Many have come to believe that the term “consumer” objectifies customers and creates a one-dimensional image in the minds of marketers. Kotler suggested that using this term creates the image of customers with their mouths open, waiting to be filled by marketers. Instead, he pro-posed the term “prosumers,” which acknowledges that customers participate in the creation of value.

Learn from other disciplines. Several speakers commented on the continuing need for marketing to learn from other disciplines. Wind suggested that marketing is becoming too self-centered and isolated now that it has matured as a discipline. Likewise, Sawhney commented that marketing began as an eclectic discipline but has become increasingly insular and has come to view itself falsely as self-contained. He proposed that marketing transcend its narrow horizons and begin learning again from neighboring disciplines.

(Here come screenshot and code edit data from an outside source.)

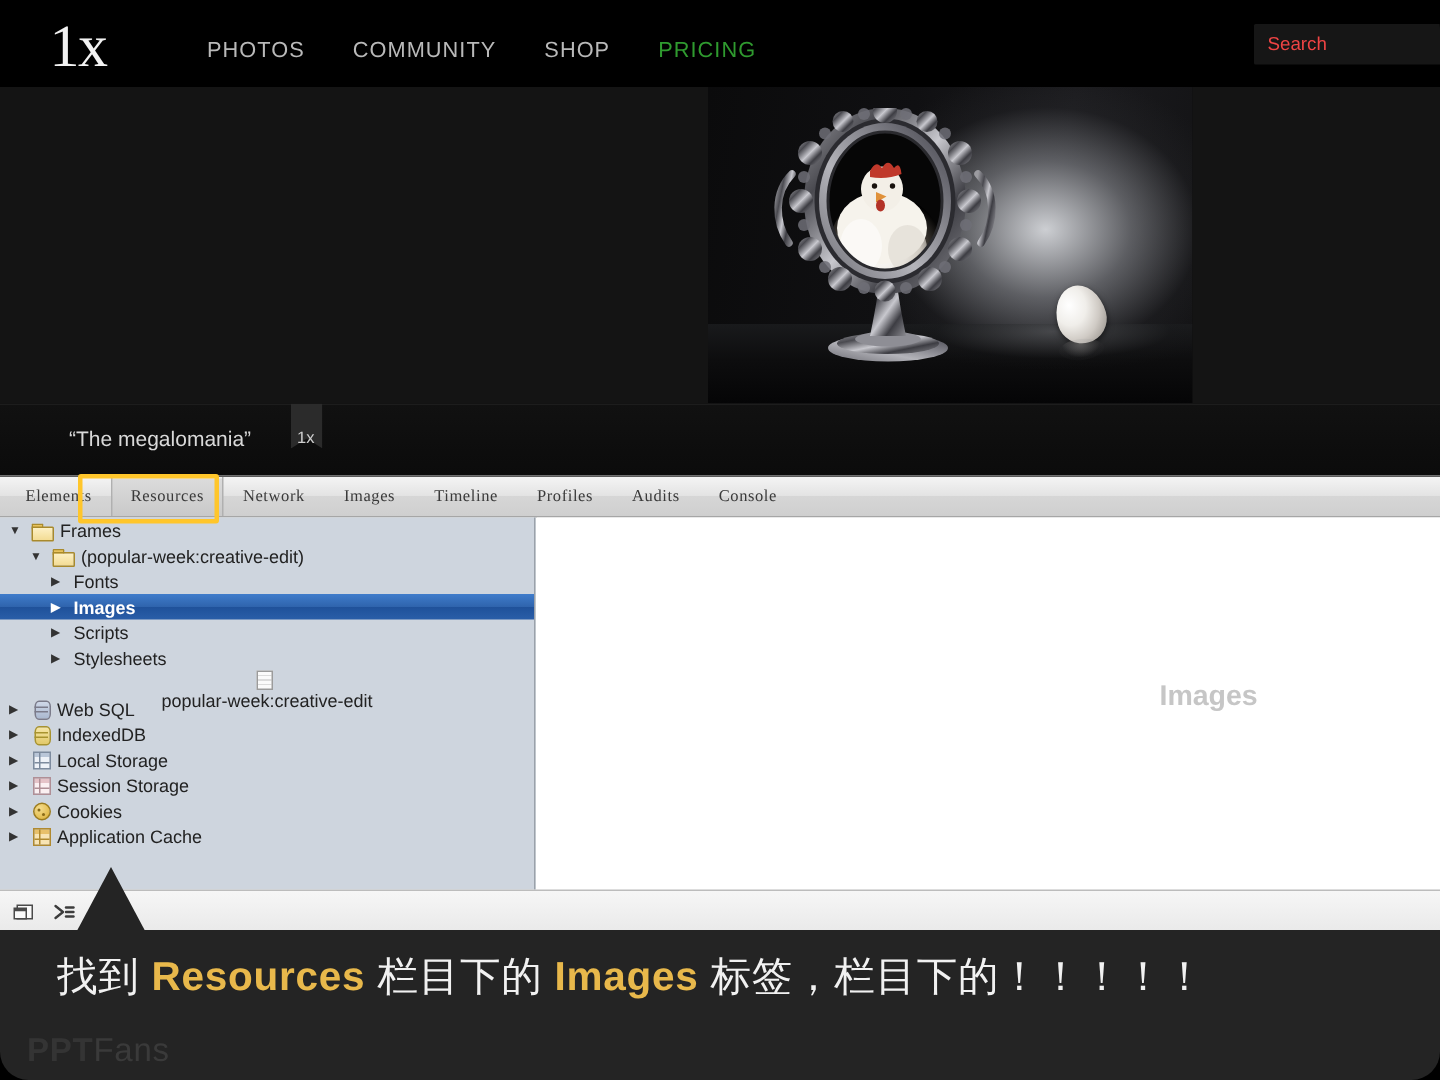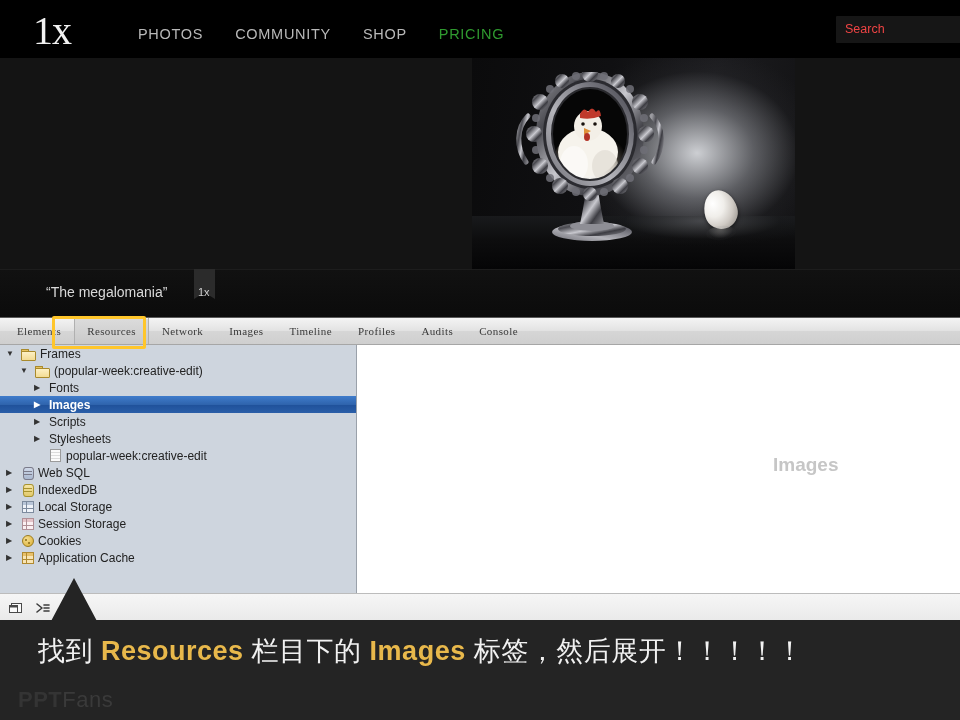"1x" #screen { border-radius: none -> 19px }
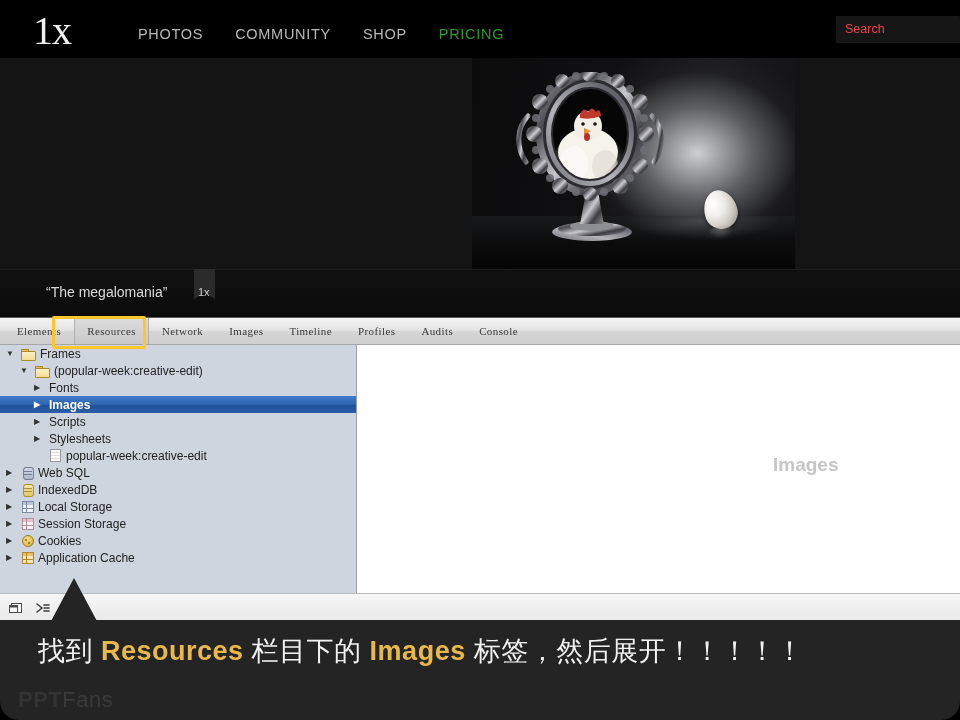"popular-week:creative-edit" div.tree-row { flex-direction: none -> column; padding-left: 34px -> none }
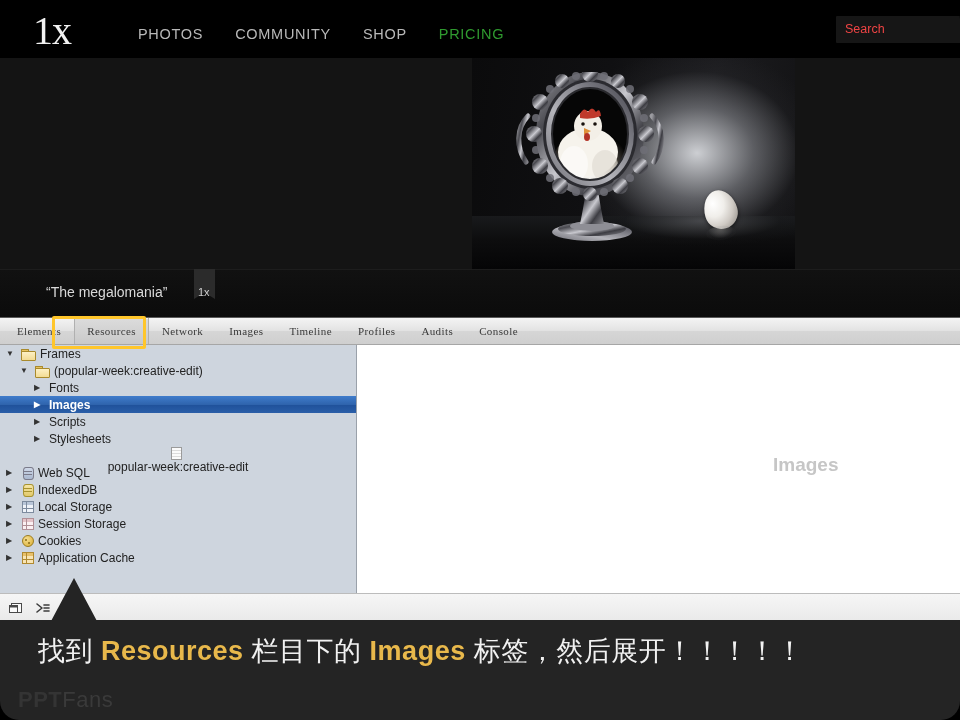"标签，然后展开！！！！！" span { text: 然后展开 -> 栏目下的 }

Reform marketing academia. Several speakers spoke of the responsibilities of marketing academics in restoring marketing to a position of respect in companies and in society. A recurring theme was the need for greater relevance in academic research. Webster suggested that there has been an increased emphasis on rigor versus practical relevance. Academic research must become more relevant without sacrificing rigor. He added that it is critically important that research become more idea driven, not just data driven. Sheth suggested that academic research should focus on newsworthy domains and discoveries, similar to medicine and engineering. Grover recommended that marketing be taught as an art and a science (analogous to cooking) because the creative dimension will always be crucial to good marketing.

Conclusion

As the world becomes increasingly market driven and globally competitive, marketing is becoming marginalized at a time when it is most needed. Unfortunately, the “side effects” of marketing today often overwhelm its intended main effects. Can marketing’s reputation be redeemed? Not unless it resolves the fundamental contradiction at its core: Marketing claims to be about representing the customer to the company, but it remains mostly about representing the company to the customer, using every trick in its bag to make customers behave in the company’s best interests.

Speakers at the symposium were unanimous in asserting that “marketing as usual” is not working anymore and that fundamentally new thinking is necessary to rejuvenate this vital and potentially most noble of business functions. Done right, marketing is truly an enlightened undertaking. As Phil Kotler and Bill Wilkie reminded the attendees, marketing has made major contributions to raising standards of living around the world. It has played a role in creating markets for products that reduced drudgery, increased convenience, and enriched life in general in the twentieth century.

  1. The speakers were Rajiv Grover, Steven Haeckel, Johny Johansson, Philip Kotler, Katherine N. Lemon, Robert F. Lusch, Raj Sisodia, J. Walker Smith, Rajendra Srivastava, Mohanbir Sawhney, Jagdish Sheth, Glen Urban, Rajan Varadarajan, Freder-ick E. Webster Jr., William Wilkie, Jerry Wind, and David Wolfe.